The term “Soft life” simply means comfort and ease, a life of enjoyment with minimal or no stress. A soft life is an aspirational thing, and thanks to social media, the aesthetic is coveted by many. Though the trend started as black women prioritising their peace and happiness and actively centring themselves in their lives; it started devolving into messaging that preaches reliance on men and shedding feminist values as the route to achieving an enjoyable, ‘soft’ life.
It’s 2022, why would you want to hand over that much control to a man?
“We lowkey got scammed.”
In this TikTok captioned “1950s woman meets the future”, a white woman complains about the effects of feminism on modern-day living as a woman. She laments the absence of butlers and maids and the need to work and complains about birth control and abortions.
The unfortunate truth is that 1950s housewives did not have it easy. Although women were part of and contributors to the war economy, it was not the norm to employ women outside of a state of emergency. Post World War II, women were expected to be doting housewives, content with service in the home, enjoying the perks of the post-war economic boom in suburbia.
Yet, living in a patriarchal society, lacking autonomy and agency, stressed and anxious, many of these women turned to barbiturates, drank and consumed opioids.
The mid-20th century saw a dramatic increase in drug use for treating perceived anxiety in women. Often referred to tongue-in-cheek as “Mother’s Little Helper,” medications like Prozac, Librium, Valium, and Miltown, a prescription tranquiliser that promised to make all their problems go away, were easily accessible and marketed to housewives especially.

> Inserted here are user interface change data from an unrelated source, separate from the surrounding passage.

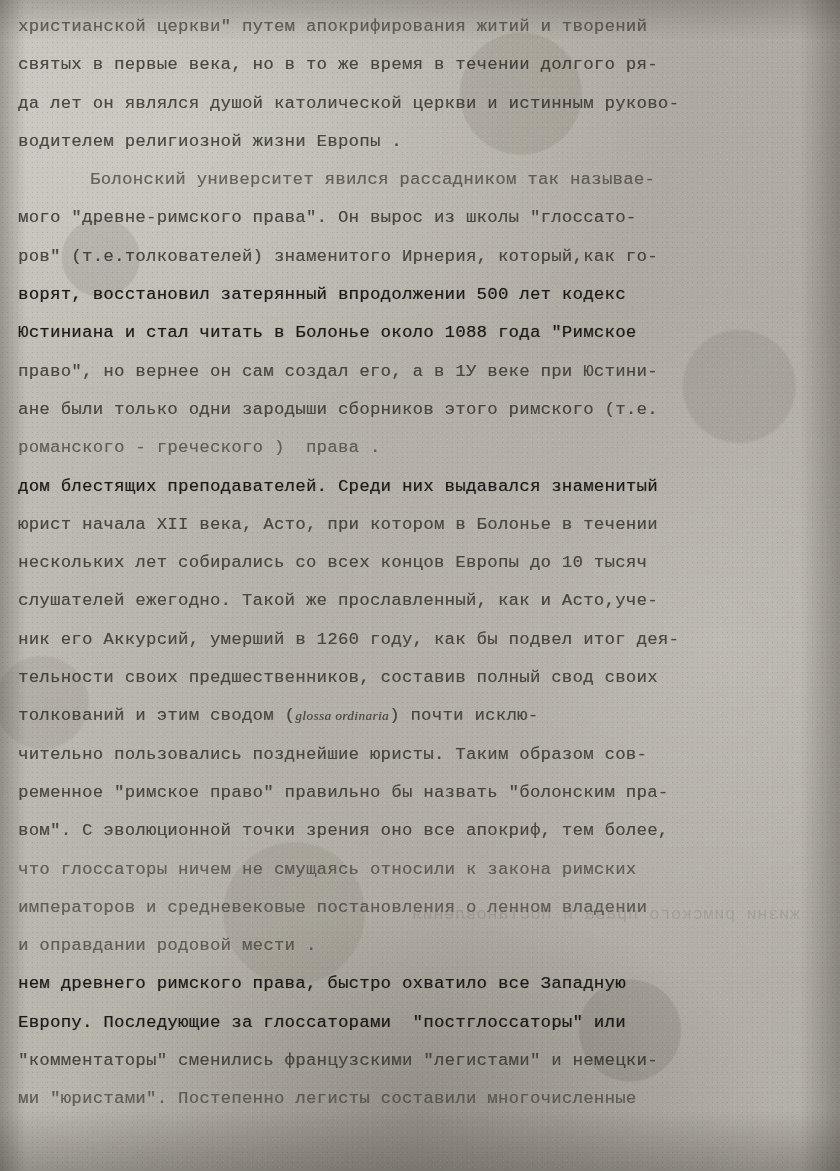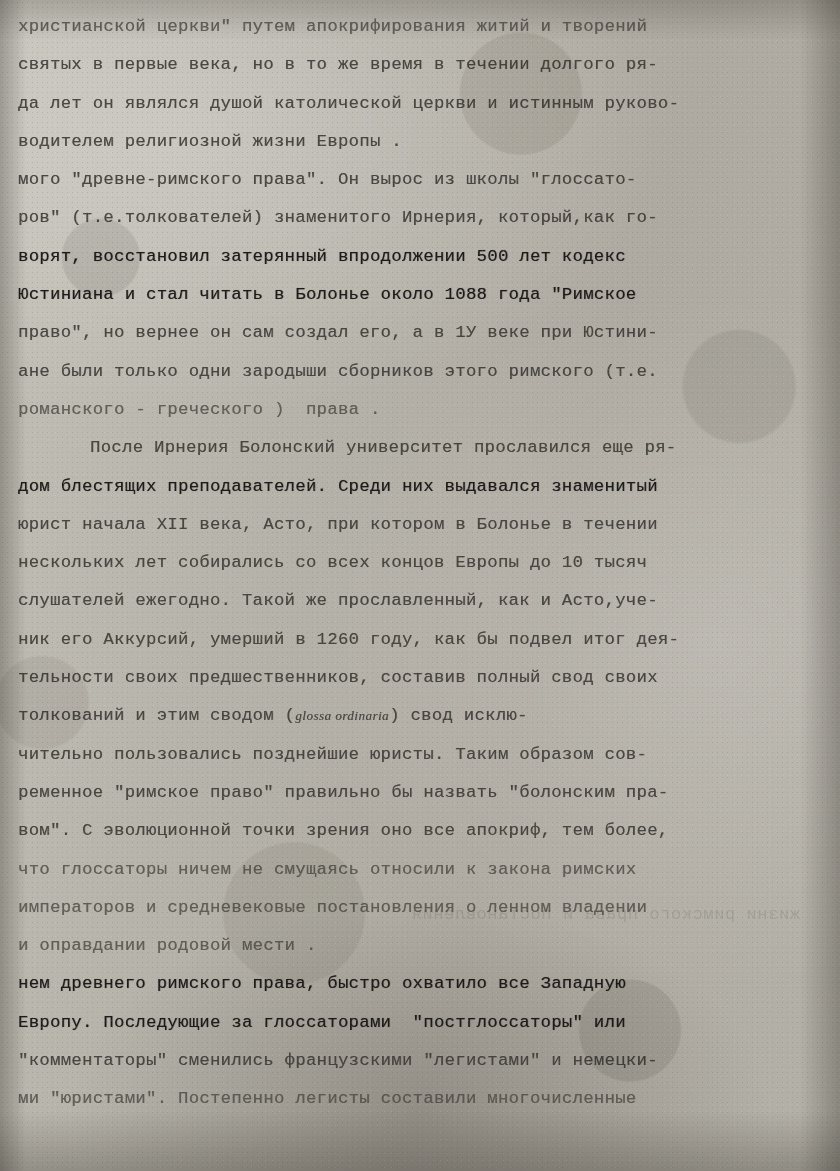--- a/index.html
+++ b/index.html
@@ -118,6 +118,7 @@
       <div class="line f-light">святых в первые века, но в то же время в течении долгого ря-</div>
       <div class="line f-light">да лет он являлся душой католической церкви и истинным руково-</div>
       <div class="line f-light">водителем религиозной жизни Европы .</div>
+      <div class="line f-faint ind">Болонский университет явился рассадником так называе-</div>
       <div class="line f-light">мого "древне-римского права". Он вырос из школы "глоссато-</div>
       <div class="line f-light">ров" (т.е.толкователей) знаменитого Ирнерия, который,как го-</div>
       <div class="line f-strong">ворят, восстановил затерянный впродолжении 500 лет кодекс</div>

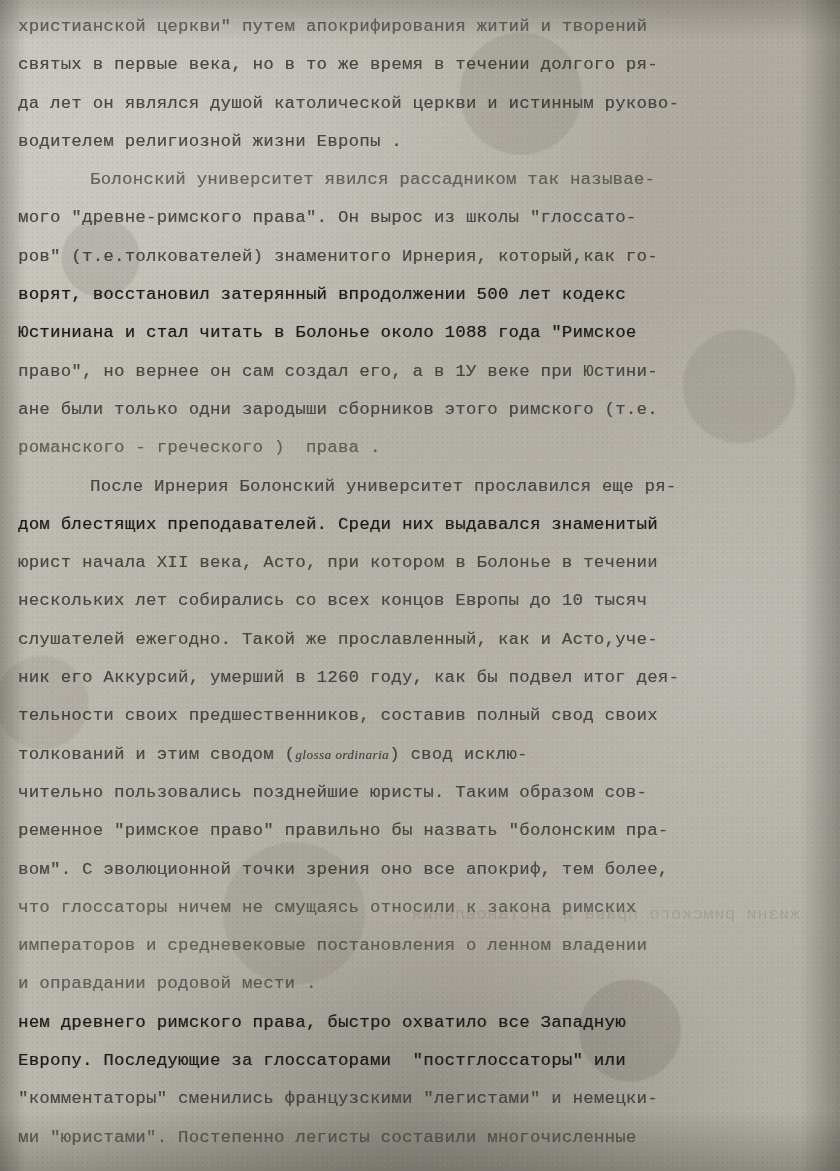--- a/index.html
+++ b/index.html
@@ -126,7 +126,6 @@
       <div class="line f-light">право", но вернее он сам создал его, а в 1У веке при Юстини-</div>
       <div class="line f-light">ане были только одни зародыши сборников этого римского (т.е.</div>
       <div class="line f-faint">романского - греческого )  права .</div>
-      <div class="line f-light ind">После Ирнерия Болонский университет прославился еще ря-</div>
       <div class="line f-strong">дом блестящих преподавателей. Среди них выдавался знаменитый</div>
       <div class="line f-light">юрист начала ХII века, Асто, при котором в Болонье в течении</div>
       <div class="line f-light">нескольких лет собирались со всех концов Европы до 10 тысяч</div>

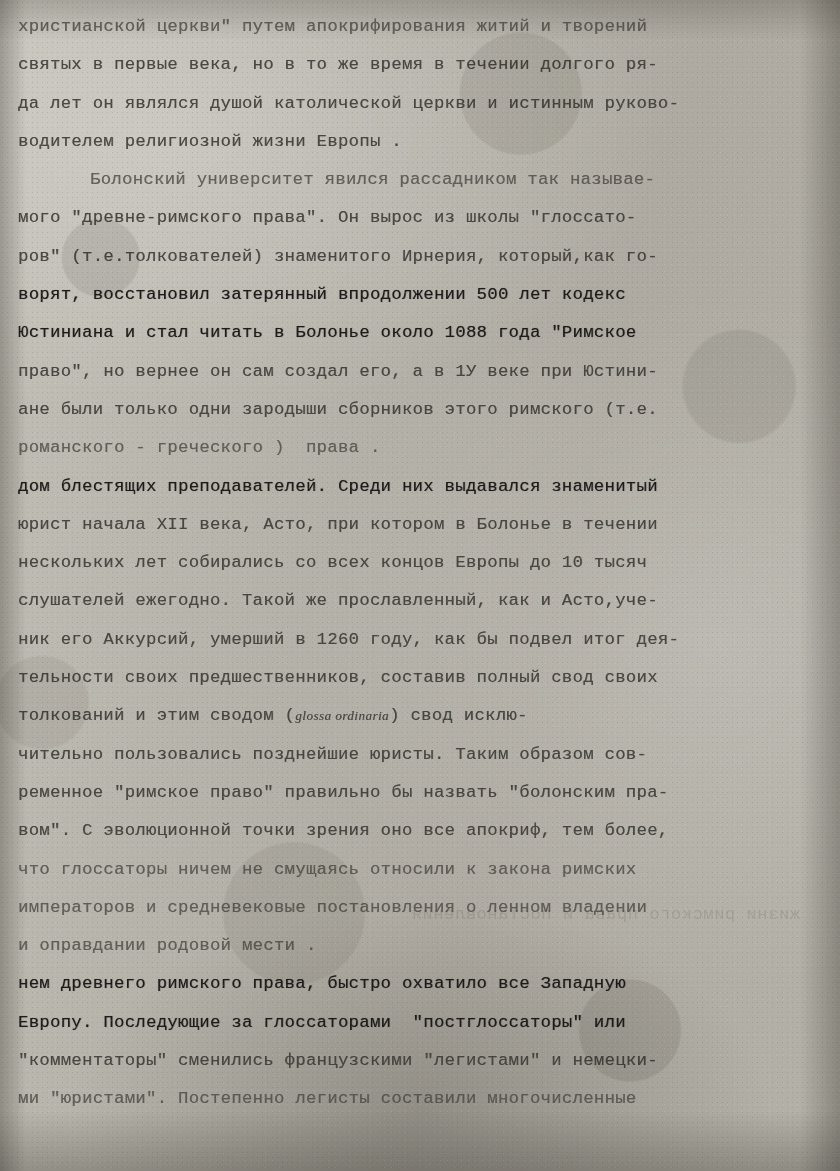--- a/index.html
+++ b/index.html
@@ -132,7 +132,7 @@
       <div class="line f-light">слушателей ежегодно. Такой же прославленный, как и Асто,уче-</div>
       <div class="line f-light">ник его Аккурсий, умерший в 1260 году, как бы подвел итог дея-</div>
       <div class="line f-light">тельности своих предшественников, составив полный свод своих</div>
-      <div class="line f-light"><span>толкований и этим сводом (</span><span class="cursive">glossa ordinaria</span><span>) свод исклю-</span></div>
+      <div class="line f-light"><span>толкований и этим сводом (</span><span class="cursive">glossa ordinaria</span><span>) почти исклю-</span></div>
       <div class="line f-light">чительно пользовались позднейшие юристы. Таким образом сов-</div>
       <div class="line f-light">ременное "римское право" правильно бы назвать "болонским пра-</div>
       <div class="line f-light">вом". С эволюционной точки зрения оно все апокриф, тем более,</div>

The tranquiliser, Miltown, an anxiety-relieving drug known for its marked effect, was made commercially available in 1954 and was one of the most popular prescribed medications. By 1956, “doctors had written 36 million prescriptions for it. At the height of its popularity, one out of every three prescriptions called for this drug.”
The drug was marketed to housewives for anxiety, insomnia and emotional upsets. It was also advertised to pregnant women as being able to make pregnancy a more pleasant process even though the drug causes an increased risk of congenital disabilities and passes through breast milk, and can affect the nursing baby.
Meprobamate, known primarily by the brand name Miltown, had been tried by nearly 1 in 20 Americans by 1956, after only a single year on the market.
Miltown was the first drug in a class that physicians started calling “minor tranquilisers” in the mid-1950s, and doctors used the pill to ease a host of ailments in men, women, and even children—including headaches, rashes, tension, insomnia, childhood bed-wetting, high blood pressure, juvenile delinquency, and epilepsy.
The women in those times used drugs as a coping mechanism to deal with the harsh reality of a life of little choice. These women stayed at home and cooked and cleaned because that was the position assigned to them in society, not because they thought it was a life of ease and enjoyment.
Recently, we have seen a rise in regressive thinking and anti-feminist narrative, positing women’s experiences in the past as better than women’s experiences today on a systematic level. The woman in the video dreams of a time when women didn’t have to work, a time that never truly existed because black women have always worked, against their will or otherwise.
White women can be seen championing the cause, wistfully dreaming of the days when they worked exclusively in the home, aided by (black) servants or mind-numbing drugs. They believe it was an easier time and that work in the house then was a breeze compared to braving the workforce and managing a home on the side. Sadly, it wasn’t easy for women then, and it isn’t easy on women now, but at least today, we have rights that the 1950s women would have dreamed of, thanks to feminist movements.
The Tiktok is a beacon of white privilege and ignorance of the fact that these problems— being overworked without adequate compensation, useless, unhelpful husbands, insufficient time for maternity leaves, and so on are attributable to patriarchy and capitalism.
Feminism has helped women take several steps forward. Now we can buy/rent property in our name, get loans, financial autonomy is attainable, and bodily autonomy is a thing (and it wasn’t always, barely is even today). In addition, women have rights as separate entities from their husbands and access to education and career opportunities outside domestic work. Thanks to the work of the women who came before us, there is more to life as a woman than subjugation and servitude.
This movement of women advocating for financial reliance on a man while overseeing domestic work as favourable ignores the history that motivated women of the past to fight against it. Relying on the benevolence of a man for sustenance is risky as women had no claim to the wealth and property they helped accumulate, often finding themselves subject to the whims of their abusive husbands or cut off altogether at his death.
Ultimately, there is no “soft life” under patriarchy, and it is privilege and/or ignorance that causes certain women to advocate for regression in this day and age. Ask the older women in your life how they feel about depending solely on a man for sustenance; it should be an eye-opening conversation.